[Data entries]
Start of Block
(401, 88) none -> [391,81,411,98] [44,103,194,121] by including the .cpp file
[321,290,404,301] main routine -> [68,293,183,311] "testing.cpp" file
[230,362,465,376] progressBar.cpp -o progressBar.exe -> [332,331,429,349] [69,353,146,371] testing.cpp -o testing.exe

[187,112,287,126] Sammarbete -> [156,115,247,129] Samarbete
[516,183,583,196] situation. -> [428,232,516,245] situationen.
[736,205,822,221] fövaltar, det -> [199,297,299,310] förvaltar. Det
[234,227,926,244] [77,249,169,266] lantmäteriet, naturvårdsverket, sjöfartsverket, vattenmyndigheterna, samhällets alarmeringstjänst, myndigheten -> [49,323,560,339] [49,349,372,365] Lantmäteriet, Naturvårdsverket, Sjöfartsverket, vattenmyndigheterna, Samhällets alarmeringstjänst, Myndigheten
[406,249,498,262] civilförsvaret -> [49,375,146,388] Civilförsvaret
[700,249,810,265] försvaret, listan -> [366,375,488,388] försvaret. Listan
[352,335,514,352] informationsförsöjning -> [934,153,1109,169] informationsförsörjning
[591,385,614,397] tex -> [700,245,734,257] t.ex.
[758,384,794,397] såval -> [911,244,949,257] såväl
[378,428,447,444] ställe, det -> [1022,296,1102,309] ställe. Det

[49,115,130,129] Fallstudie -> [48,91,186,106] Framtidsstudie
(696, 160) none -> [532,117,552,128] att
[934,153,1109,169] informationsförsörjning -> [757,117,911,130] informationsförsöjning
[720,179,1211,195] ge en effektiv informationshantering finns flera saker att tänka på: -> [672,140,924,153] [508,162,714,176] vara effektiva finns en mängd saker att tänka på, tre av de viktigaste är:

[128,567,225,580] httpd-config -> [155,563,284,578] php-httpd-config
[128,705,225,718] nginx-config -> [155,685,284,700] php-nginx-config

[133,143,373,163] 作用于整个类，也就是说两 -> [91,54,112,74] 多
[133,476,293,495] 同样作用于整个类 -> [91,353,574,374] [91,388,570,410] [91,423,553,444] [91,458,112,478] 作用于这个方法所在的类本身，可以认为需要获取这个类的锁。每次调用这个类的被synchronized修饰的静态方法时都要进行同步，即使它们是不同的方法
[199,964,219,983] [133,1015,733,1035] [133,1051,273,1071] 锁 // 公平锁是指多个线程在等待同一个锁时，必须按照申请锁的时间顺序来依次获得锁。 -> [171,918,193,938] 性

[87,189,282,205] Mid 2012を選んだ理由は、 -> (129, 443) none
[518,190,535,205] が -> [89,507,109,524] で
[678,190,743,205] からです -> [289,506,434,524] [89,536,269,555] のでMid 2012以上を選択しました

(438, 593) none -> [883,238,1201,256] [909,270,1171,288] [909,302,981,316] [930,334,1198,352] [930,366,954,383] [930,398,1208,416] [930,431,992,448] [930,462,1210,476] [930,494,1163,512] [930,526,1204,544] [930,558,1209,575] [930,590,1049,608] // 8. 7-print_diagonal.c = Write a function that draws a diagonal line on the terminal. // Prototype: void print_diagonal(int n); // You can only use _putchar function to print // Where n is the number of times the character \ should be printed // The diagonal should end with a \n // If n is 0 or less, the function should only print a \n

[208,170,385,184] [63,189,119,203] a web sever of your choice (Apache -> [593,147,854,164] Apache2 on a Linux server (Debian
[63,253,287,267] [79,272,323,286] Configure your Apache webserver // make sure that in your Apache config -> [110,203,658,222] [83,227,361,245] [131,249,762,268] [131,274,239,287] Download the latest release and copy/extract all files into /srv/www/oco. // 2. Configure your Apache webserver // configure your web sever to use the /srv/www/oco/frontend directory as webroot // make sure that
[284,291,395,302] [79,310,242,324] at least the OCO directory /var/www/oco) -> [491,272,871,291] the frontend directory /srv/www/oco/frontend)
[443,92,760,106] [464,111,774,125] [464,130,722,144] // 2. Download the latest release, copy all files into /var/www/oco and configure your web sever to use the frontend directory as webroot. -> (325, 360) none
End of Block
PROMPT: Repeat all the records. Match each line exactly.

COMPLETED EXERCISE:
(401, 88) none -> [391,81,411,98] [44,103,194,121] by including the .cpp file
[321,290,404,301] main routine -> [68,293,183,311] "testing.cpp" file
[230,362,465,376] progressBar.cpp -o progressBar.exe -> [332,331,429,349] [69,353,146,371] testing.cpp -o testing.exe

[187,112,287,126] Sammarbete -> [156,115,247,129] Samarbete
[516,183,583,196] situation. -> [428,232,516,245] situationen.
[736,205,822,221] fövaltar, det -> [199,297,299,310] förvaltar. Det
[234,227,926,244] [77,249,169,266] lantmäteriet, naturvårdsverket, sjöfartsverket, vattenmyndigheterna, samhällets alarmeringstjänst, myndigheten -> [49,323,560,339] [49,349,372,365] Lantmäteriet, Naturvårdsverket, Sjöfartsverket, vattenmyndigheterna, Samhällets alarmeringstjänst, Myndigheten
[406,249,498,262] civilförsvaret -> [49,375,146,388] Civilförsvaret
[700,249,810,265] försvaret, listan -> [366,375,488,388] försvaret. Listan
[352,335,514,352] informationsförsöjning -> [934,153,1109,169] informationsförsörjning
[591,385,614,397] tex -> [700,245,734,257] t.ex.
[758,384,794,397] såval -> [911,244,949,257] såväl
[378,428,447,444] ställe, det -> [1022,296,1102,309] ställe. Det

[49,115,130,129] Fallstudie -> [48,91,186,106] Framtidsstudie
(696, 160) none -> [532,117,552,128] att
[934,153,1109,169] informationsförsörjning -> [757,117,911,130] informationsförsöjning
[720,179,1211,195] ge en effektiv informationshantering finns flera saker att tänka på: -> [672,140,924,153] [508,162,714,176] vara effektiva finns en mängd saker att tänka på, tre av de viktigaste är:

[128,567,225,580] httpd-config -> [155,563,284,578] php-httpd-config
[128,705,225,718] nginx-config -> [155,685,284,700] php-nginx-config

[133,143,373,163] 作用于整个类，也就是说两 -> [91,54,112,74] 多
[133,476,293,495] 同样作用于整个类 -> [91,353,574,374] [91,388,570,410] [91,423,553,444] [91,458,112,478] 作用于这个方法所在的类本身，可以认为需要获取这个类的锁。每次调用这个类的被synchronized修饰的静态方法时都要进行同步，即使它们是不同的方法
[199,964,219,983] [133,1015,733,1035] [133,1051,273,1071] 锁 // 公平锁是指多个线程在等待同一个锁时，必须按照申请锁的时间顺序来依次获得锁。 -> [171,918,193,938] 性

[87,189,282,205] Mid 2012を選んだ理由は、 -> (129, 443) none
[518,190,535,205] が -> [89,507,109,524] で
[678,190,743,205] からです -> [289,506,434,524] [89,536,269,555] のでMid 2012以上を選択しました

(438, 593) none -> [883,238,1201,256] [909,270,1171,288] [909,302,981,316] [930,334,1198,352] [930,366,954,383] [930,398,1208,416] [930,431,992,448] [930,462,1210,476] [930,494,1163,512] [930,526,1204,544] [930,558,1209,575] [930,590,1049,608] // 8. 7-print_diagonal.c = Write a function that draws a diagonal line on the terminal. // Prototype: void print_diagonal(int n); // You can only use _putchar function to print // Where n is the number of times the character \ should be printed // The diagonal should end with a \n // If n is 0 or less, the function should only print a \n

[208,170,385,184] [63,189,119,203] a web sever of your choice (Apache -> [593,147,854,164] Apache2 on a Linux server (Debian
[63,253,287,267] [79,272,323,286] Configure your Apache webserver // make sure that in your Apache config -> [110,203,658,222] [83,227,361,245] [131,249,762,268] [131,274,239,287] Download the latest release and copy/extract all files into /srv/www/oco. // 2. Configure your Apache webserver // configure your web sever to use the /srv/www/oco/frontend directory as webroot // make sure that
[284,291,395,302] [79,310,242,324] at least the OCO directory /var/www/oco) -> [491,272,871,291] the frontend directory /srv/www/oco/frontend)
[443,92,760,106] [464,111,774,125] [464,130,722,144] // 2. Download the latest release, copy all files into /var/www/oco and configure your web sever to use the frontend directory as webroot. -> (325, 360) none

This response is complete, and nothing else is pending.